| Restaurar
Cuando Dios restaura algo o a alguien, lo mejora, supera
el estado original; todo crece, se multiplica, se transforma.
Restaurar en el Nuevo
Testamento se usa como “volver algo dañado
o roto a su uso propio.” Esta expresión se
usaba para designar las redes (de pesca) dañadas
o los huesos del cuerpo.
Nosotros podemos
ser restaurados de nuestras “roturas” (heridas,
dolores, resentimientos).
Llegamos a Cristo como llegamos, afligidos, desalentados,
cada uno con su propio lodo; con una necesidad espiritual.
Se lo confesamos todo a Él, como Señor de
nuestra vida; hay arrepentimiento, perdón por el
Nuevo Pacto, (ya no es necesario hacer sacrificio ni pago
de culpas) entonces, comienza el perfeccionamiento, no por
obras, sino por Gracia de Dios.
“El que comenzó
en vosotros tan buena obra, la irá perfeccionando
hasta el día de Cristo Jesús.” (Filipenses
1: 6) Irá perfeccionando, implica un proceso.
Hay cosas que reconocemos
que debemos modificar o dominar, somos conscientes de ello.

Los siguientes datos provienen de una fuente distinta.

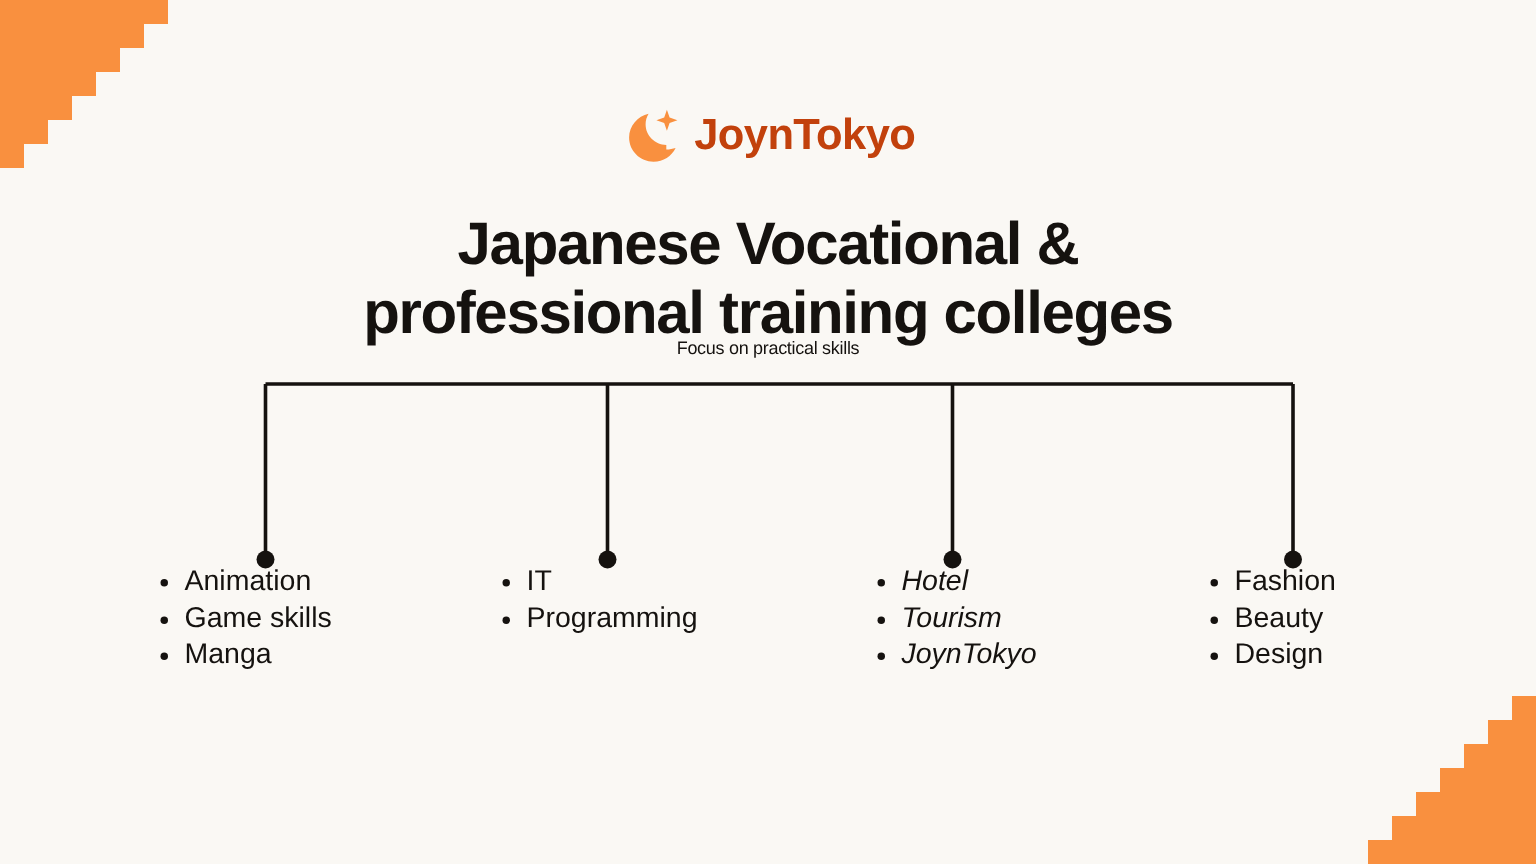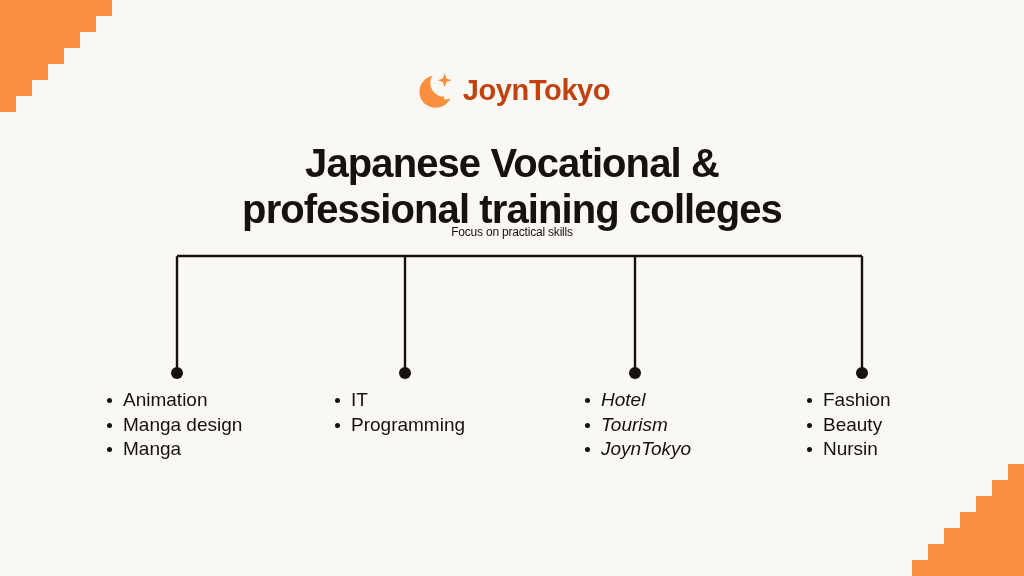--- a/index.html
+++ b/index.html
@@ -85,21 +85,21 @@
     left: 0;
     top: 0;
     width: 1024px;
     height: 576px;
   }
 
   
   .columns {
     position: absolute;
     left: 0;
-    top: 388px;
+    top: 376px;
     width: 840px;
     height: 120px;
   }
   .col {
     position: absolute;
     top: 0;
   }
   .col ul {
     margin: 0;
     padding: 0;
@@ -174,21 +174,21 @@
       <circle cx="635" cy="373" r="6"></circle>
       <circle cx="862" cy="373" r="6"></circle>
     </g>
   </svg>
 
   <div class="columns">
 
     <div class="col" id="col-1">
       <ul>
         <li>Animation</li>
-        <li>Manga design</li>
+        <li>Game skills</li>
         <li>Manga</li>
       </ul>
     </div>
 
     <div class="col" id="col-2">
       <ul>
         <li>IT</li>
         <li>Programming</li>
       </ul>
     </div>
@@ -198,19 +198,19 @@
         <li>Hotel</li>
         <li>Tourism</li>
         <li>JoynTokyo</li>
       </ul>
     </div>
 
     <div class="col" id="col-4">
       <ul>
         <li>Fashion</li>
         <li>Beauty</li>
-        <li>Nursin</li>
+        <li>Design</li>
       </ul>
     </div>
 
   </div>
 
 </div>
 
 </body></html>

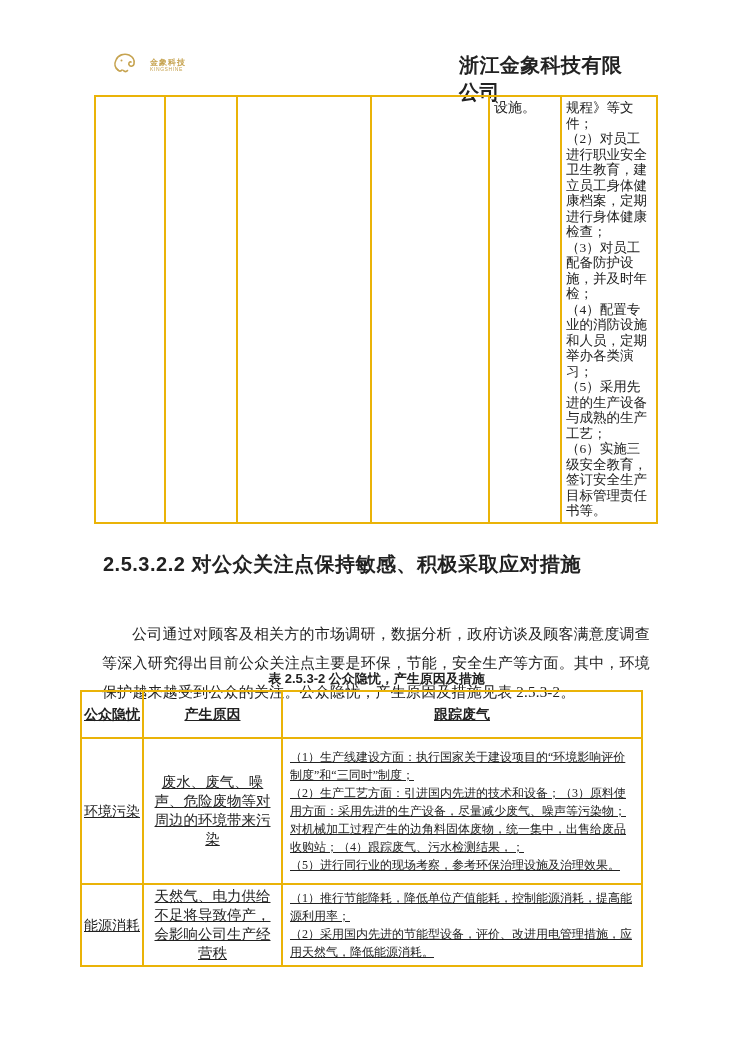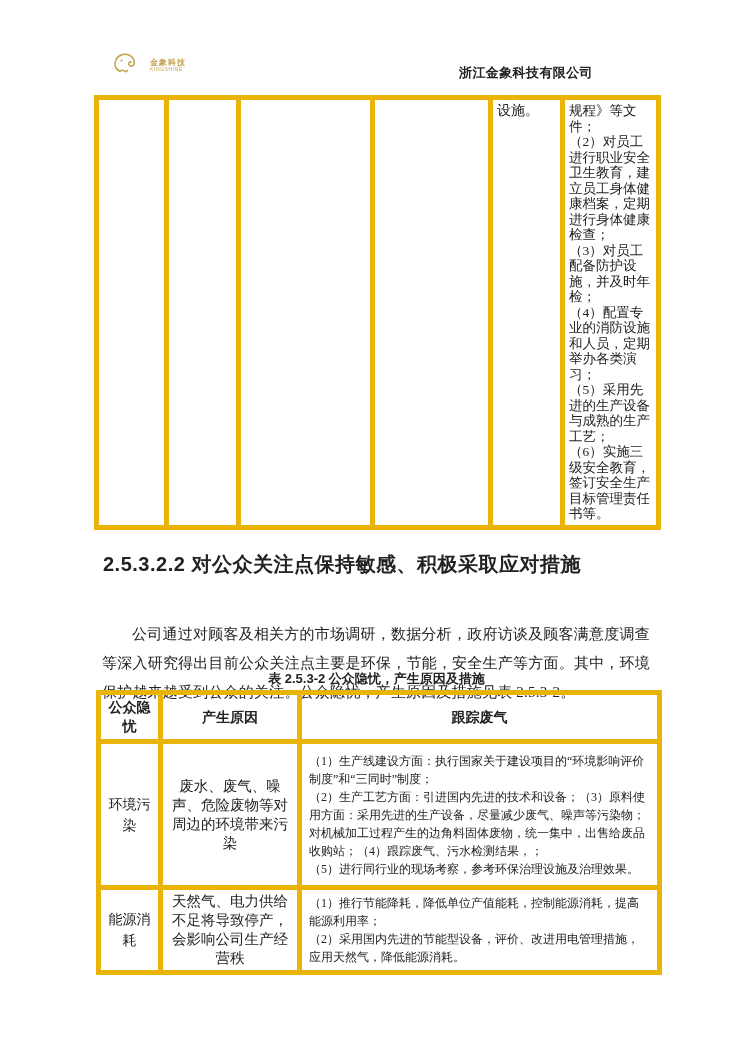--- a/index.html
+++ b/index.html
@@ -4,44 +4,44 @@
 <style>
   html,body{margin:0;padding:0;background:#ffffff;}
   .page{position:relative;width:750px;height:1060px;background:#ffffff;overflow:hidden;
         font-family:"Liberation Serif","DejaVu Serif",serif;color:#222;}
 
   
   .logo{position:absolute;left:112px;top:50px;display:flex;align-items:center;gap:10px;}
   .logo-txt{display:flex;flex-direction:column;justify-content:center;line-height:1.15;}
   .logo-cn{font-size:8px;font-weight:bold;color:#c6a350;letter-spacing:1px;font-family:"Liberation Sans",sans-serif;}
   .logo-en{font-size:5px;color:#c6a350;letter-spacing:0.6px;font-family:"Liberation Sans",sans-serif;}
-  .company{position:absolute;left:459px;top:64px;width:170px;font-size:13px;font-weight:bold;letter-spacing:0.4px;}
+  .company{position:absolute;left:459px;top:52px;width:170px;font-size:20px;font-weight:bold;letter-spacing:0.4px;}
 
   
   table{border-collapse:collapse;table-layout:fixed;}
-  td,th{border:5px solid #eab308;box-sizing:border-box;}
+  td,th{border:2px solid #eab308;box-sizing:border-box;}
 
   
   .t1{position:absolute;left:94px;top:95px;width:562px;height:423px;}
   .t1 td{vertical-align:top;padding:3px 4px;}
   .t1 .small-cell{font-size:14px;line-height:16px;}
   .t1 .long-cell{font-size:13.5px;line-height:15.5px;white-space:pre-line;}
 
   
   .heading{position:absolute;left:103px;top:551px;font-family:"Liberation Sans","DejaVu Sans",sans-serif;
            font-size:20px;font-weight:bold;letter-spacing:0.5px;}
   .para{position:absolute;left:102px;top:584px;width:548px;font-size:15px;line-height:29px;
         text-align:justify;text-indent:2em;letter-spacing:0.2px;margin-top:36px;}
 
   
   .caption{position:absolute;left:96px;top:670px;width:561px;text-align:center;
            font-family:"Liberation Sans","DejaVu Sans",sans-serif;font-size:13px;font-weight:bold;}
 
   
-  .t2{position:absolute;left:96px;top:690px;width:561px;}
+  .t2{position:absolute;left:80px;top:690px;width:561px;text-decoration:underline;}
   .t2 th{font-family:"Liberation Sans","DejaVu Sans",sans-serif;font-size:14px;font-weight:bold;
          line-height:19px;padding:3px 2px;vertical-align:middle;text-align:center;}
   .t2 .row-header{height:47px;}
   .t2 .row1{height:146px;}
   .t2 .row2{height:79px;}
   .t2 .concern{font-size:14px;text-align:center;vertical-align:middle;line-height:21px;padding:2px;}
   .t2 .cause{font-size:14.5px;text-align:center;vertical-align:middle;line-height:19px;padding:2px 6px;}
   .t2 .measures{font-size:12px;vertical-align:middle;line-height:18px;padding:3px 7px;white-space:pre-line;}
 </style>
 </head>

Pero, ¿qué de aquello que no podemos evitar
(ansiedad, temor, culpa), cuyas causas desconocemos?
Dice la Biblia que
el Espíritu Santo “alumbra el lugar oscuro”.
Muy a menudo vemos
personas que pasan mucho tiempo en estado de angustia, se
sienten agobiados, sufren temores o tienen problemas de
relación (en la familia, en el trabajo, con amistades).
Está contemplado
en la Biblia el hecho de que hay ciertas actitudes que no
pasan por un buen manejo de la voluntad, y aún más,
frecuentemente no logran comprenderse (compulsiones, repeticiones).
“Porque lo
que hago, no lo entiendo; pues no hago lo que quiero, sino
lo que aborrezco, eso hago”. (Romanos 7: 15)
Si las heridas del
alma no reciben un tratamiento especial, se infectan, se
inflaman, se dispersan, enferman el espíritu.
La Sanidad Interior
es un camino a la santidad que me permite estar en libertad
con respecto a los resentimientos, rencores, odios, angustias,
tristezas y demás sensaciones desagradables que dejaron
en mí las heridas no sanadas; heridas que, además,
condicionan mi presente y mi relación otras personas.
Se trata de un recorrido
activo por los recuerdos, por los lugares oscuros de la
persona, por sus profundidades más encubiertas, para
que conozca las raíces internas del malestar que
se ve en la superficie. Es necesario conocer los factores
que causaron los trastornos emocionales y espirituales.
Para finalizar, te
propongo que a lo largo de esta semana recuerdes lo que
Jesús dijo:“Y conocerán la verdad y
la verdad los hará libres.” (Juan 8:32).